The reason is that CSI is a legitimate empirically testable hypothesis with respect to an assumed distribution function. The distribution function can be falsified. What Bill tried to demonstrate was if some chance distribution is assumed, a Darwinian mechanism on average cannot do better. My favorite simple example: passwords. Darwinian mechanisms cannot surpass the chance hypothesis in resolving passwords. Even if the distribution function is slightly off (for example not all alphabetic characters are equiprobable since humans prefer certain letters, nor are all patterns equiprobable since humans like to use words and names that are commonly known), but even then the inference that Darwinian mechanisms will not perform better than the chance hypothesis is correct, i.e. the Darwinian search still has to begin with a presumed distribution function and there is no guarantee the Darwinian mechanism will even be loaded with an optimized distribution to begin with (like having some optimization toward common words and names).

Bill devotes an entire book to what seems like a common sense conclusion. I think he was right, but most of the criticism seem to miss the important issue. So why the “concession”? The Designer’s existence (presumably God for IDists who are also creationists), is not relevant to showing Darwinian mechanisms on average will not out perform random search unless there is a special property to the search space and the selection mechanism has specialized knowledge. I don’t see why this should be controversial. Non-trivial passwords can’t be resolved by Darwinian mechanisms illustrates NFL beautifully.

Biology has lots of systems analogous to the difficulty of resolving passwords such as highly specific protein protein binding sites, some aspects of OOL like the numerous chicken-egg-paradoxes (you need DNA to make protein, and protein to make DNA), or even the relatively “simple” problem of homochirality (if homochirality is essential for life, then how can Darwinian mechanisms operate to begin with if there is no living organism to begin with, in that case, the probability of a Darwinian mechanism is zero to begin with).

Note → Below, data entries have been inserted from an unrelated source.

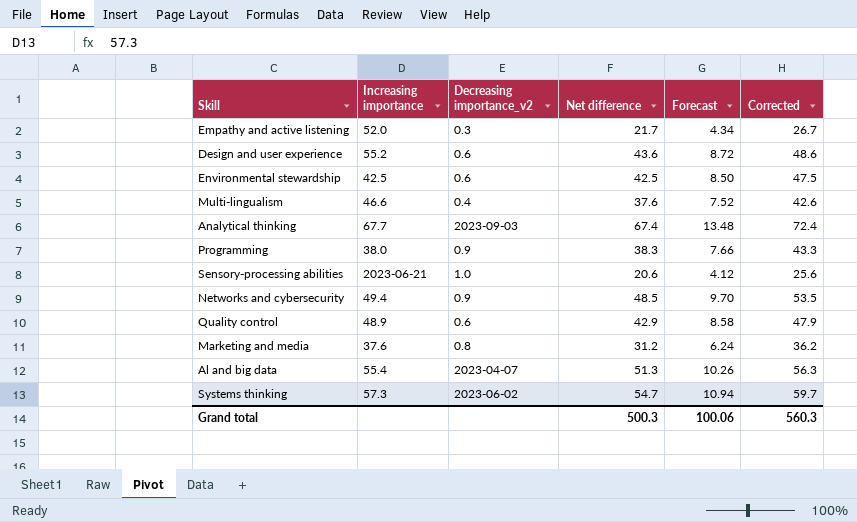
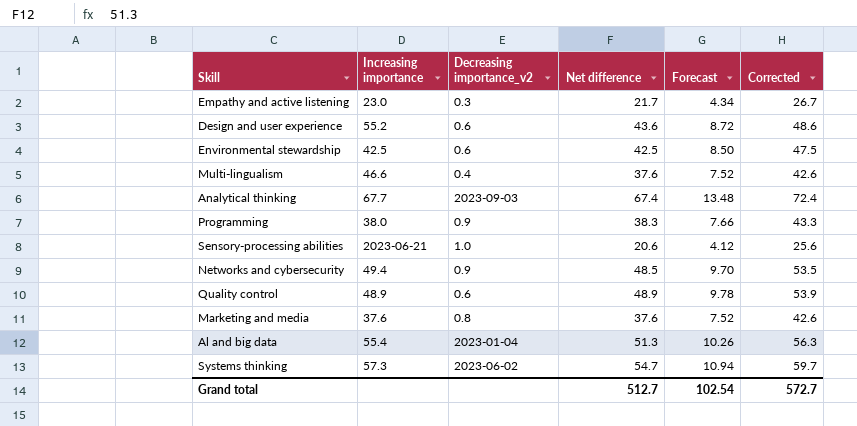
Empathy and active listening | Increasing importance: 52.0 -> 23.0
Quality control | Net difference: 42.9 -> 48.9
Quality control | Forecast: 8.58 -> 9.78
Quality control | Corrected: 47.9 -> 53.9
Marketing and media | Net difference: 31.2 -> 37.6
Marketing and media | Forecast: 6.24 -> 7.52
Marketing and media | Corrected: 36.2 -> 42.6
Al and big data | Decreasing importance_v2: 2023-04-07 -> 2023-01-04
Grand total | Net difference: 500.3 -> 512.7
Grand total | Forecast: 100.06 -> 102.54
Grand total | Corrected: 560.3 -> 572.7

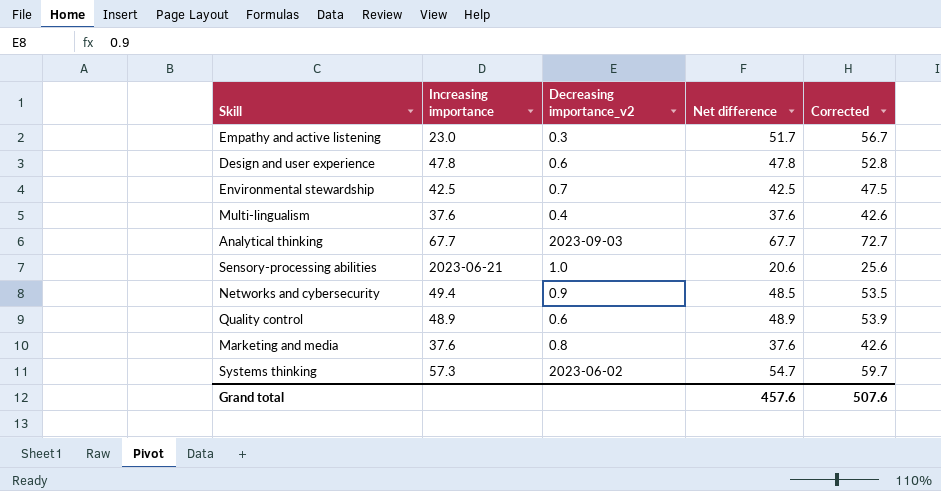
column Forecast | formula: [Net difference] * 0.2 -> none
row Programming: 38.0 | 0.9 | 38.3 | 7.66 | 43.3 -> none
row Al and big data: 55.4 | 2023-01-04 | 51.3 | 10.26 | 56.3 -> none
Empathy and active listening | Net difference: 21.7 -> 51.7
Empathy and active listening | Corrected: 26.7 -> 56.7
Design and user experience | Increasing importance: 55.2 -> 47.8
Design and user experience | Net difference: 43.6 -> 47.8
Design and user experience | Corrected: 48.6 -> 52.8
Environmental stewardship | Decreasing importance_v2: 0.6 -> 0.7
Multi-lingualism | Increasing importance: 46.6 -> 37.6
Analytical thinking | Net difference: 67.4 -> 67.7
Analytical thinking | Corrected: 72.4 -> 72.7
Grand total | Net difference: 512.7 -> 457.6
Grand total | Corrected: 572.7 -> 507.6

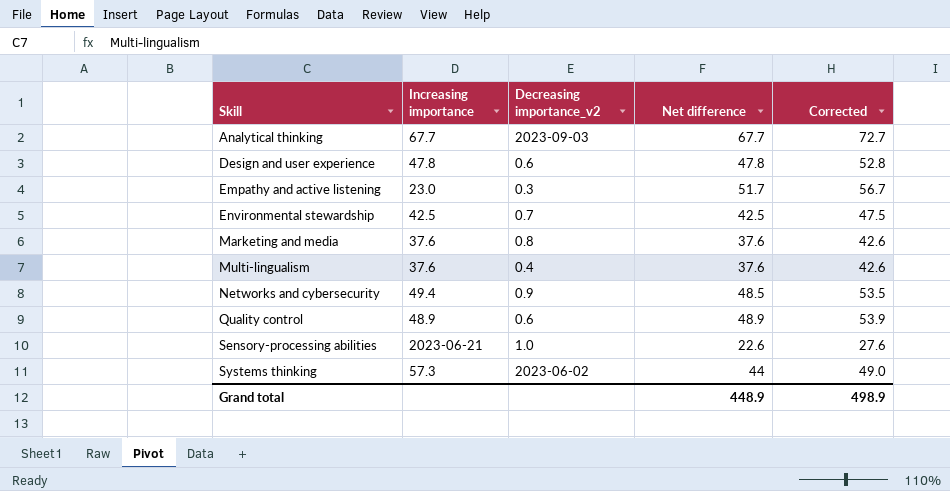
row order: none -> Skill ascending
Sensory-processing abilities | Net difference: 20.6 -> 22.6
Sensory-processing abilities | Corrected: 25.6 -> 27.6
Systems thinking | Net difference: 54.7 -> 44
Systems thinking | Corrected: 59.7 -> 49.0
Grand total | Net difference: 457.6 -> 448.9
Grand total | Corrected: 507.6 -> 498.9

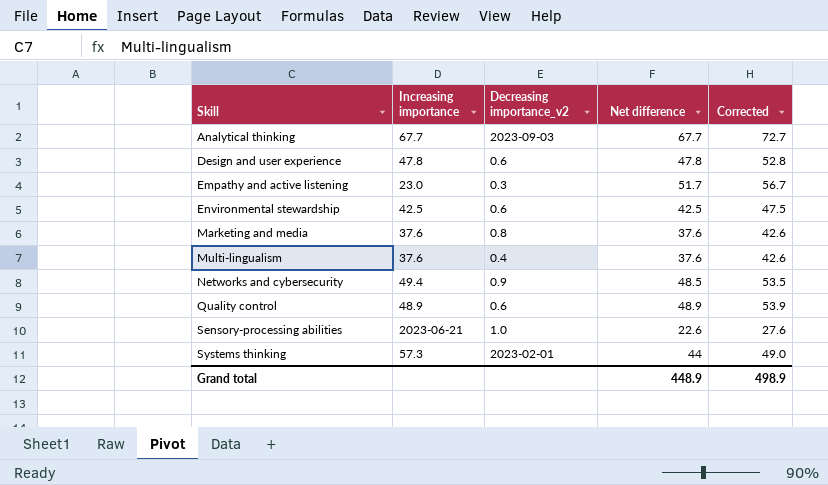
Environmental stewardship | Decreasing importance_v2: 0.7 -> 0.6
Systems thinking | Decreasing importance_v2: 2023-06-02 -> 2023-02-01

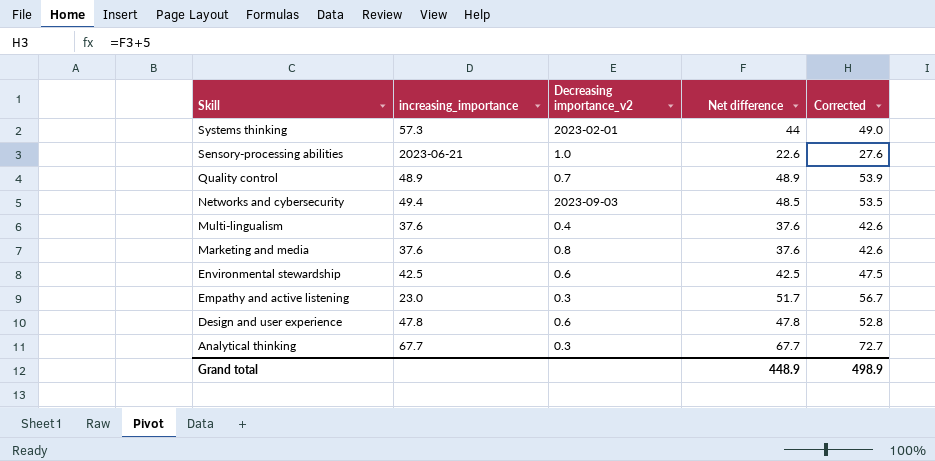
row order: Skill ascending -> Skill descending
column name: Increasing importance -> increasing_importance
Quality control | Decreasing importance_v2: 0.6 -> 0.7
Networks and cybersecurity | Decreasing importance_v2: 0.9 -> 2023-09-03
Analytical thinking | Decreasing importance_v2: 2023-09-03 -> 0.3

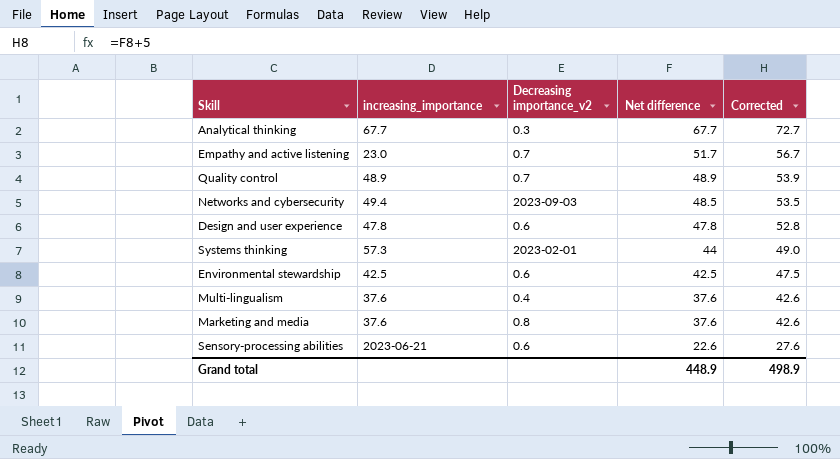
row order: Skill descending -> Net difference descending
Empathy and active listening | Decreasing importance_v2: 0.3 -> 0.7
Sensory-processing abilities | Decreasing importance_v2: 1.0 -> 0.6

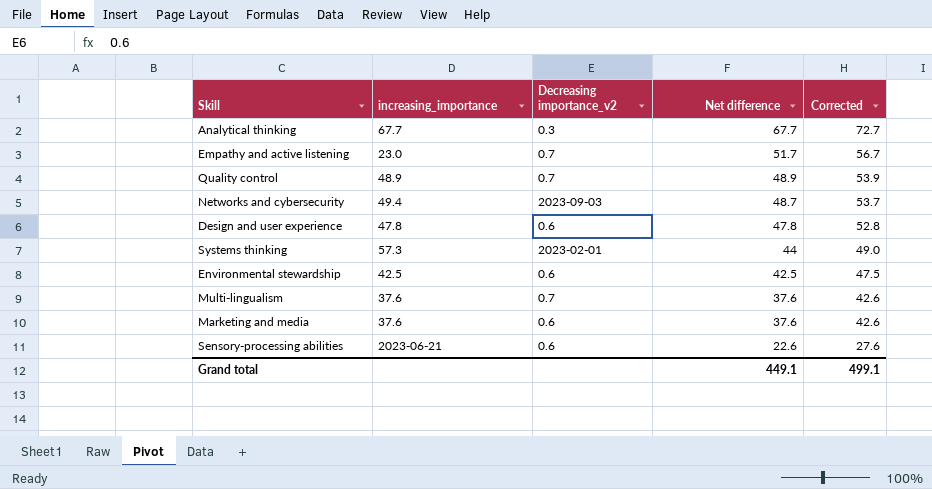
Networks and cybersecurity | Net difference: 48.5 -> 48.7
Networks and cybersecurity | Corrected: 53.5 -> 53.7
Multi-lingualism | Decreasing importance_v2: 0.4 -> 0.7
Marketing and media | Decreasing importance_v2: 0.8 -> 0.6
Grand total | Net difference: 448.9 -> 449.1
Grand total | Corrected: 498.9 -> 499.1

I also wrote in a comment: Falsification of Certain ID hypotheses for remotely controlled dice and homochirality

even though I feel the Designer is real, in my view that conclusion is formally unprovable, but one that is assumed by many IDists, and is reasonable from the resemblance of Design even as Dawkins said:

Some of the greatest scientists who have ever lived ­ including Newton, who may have been the greatest of all ­ believed in God. But it was hard to be an atheist before Darwin: the illusion of living design is so overwhelming.

Richard Dawkins

CSI formally demonstrates that resemblance, even if the distribution function is wrong. If the distribution function used to infer CSI is wrong then the CSI hypothesis can be falsified. Good example the craters on the moon. Some scientist long ago saw the craters looking like perfect circles, and inferred design. The CSI inference was faulty and then falsified.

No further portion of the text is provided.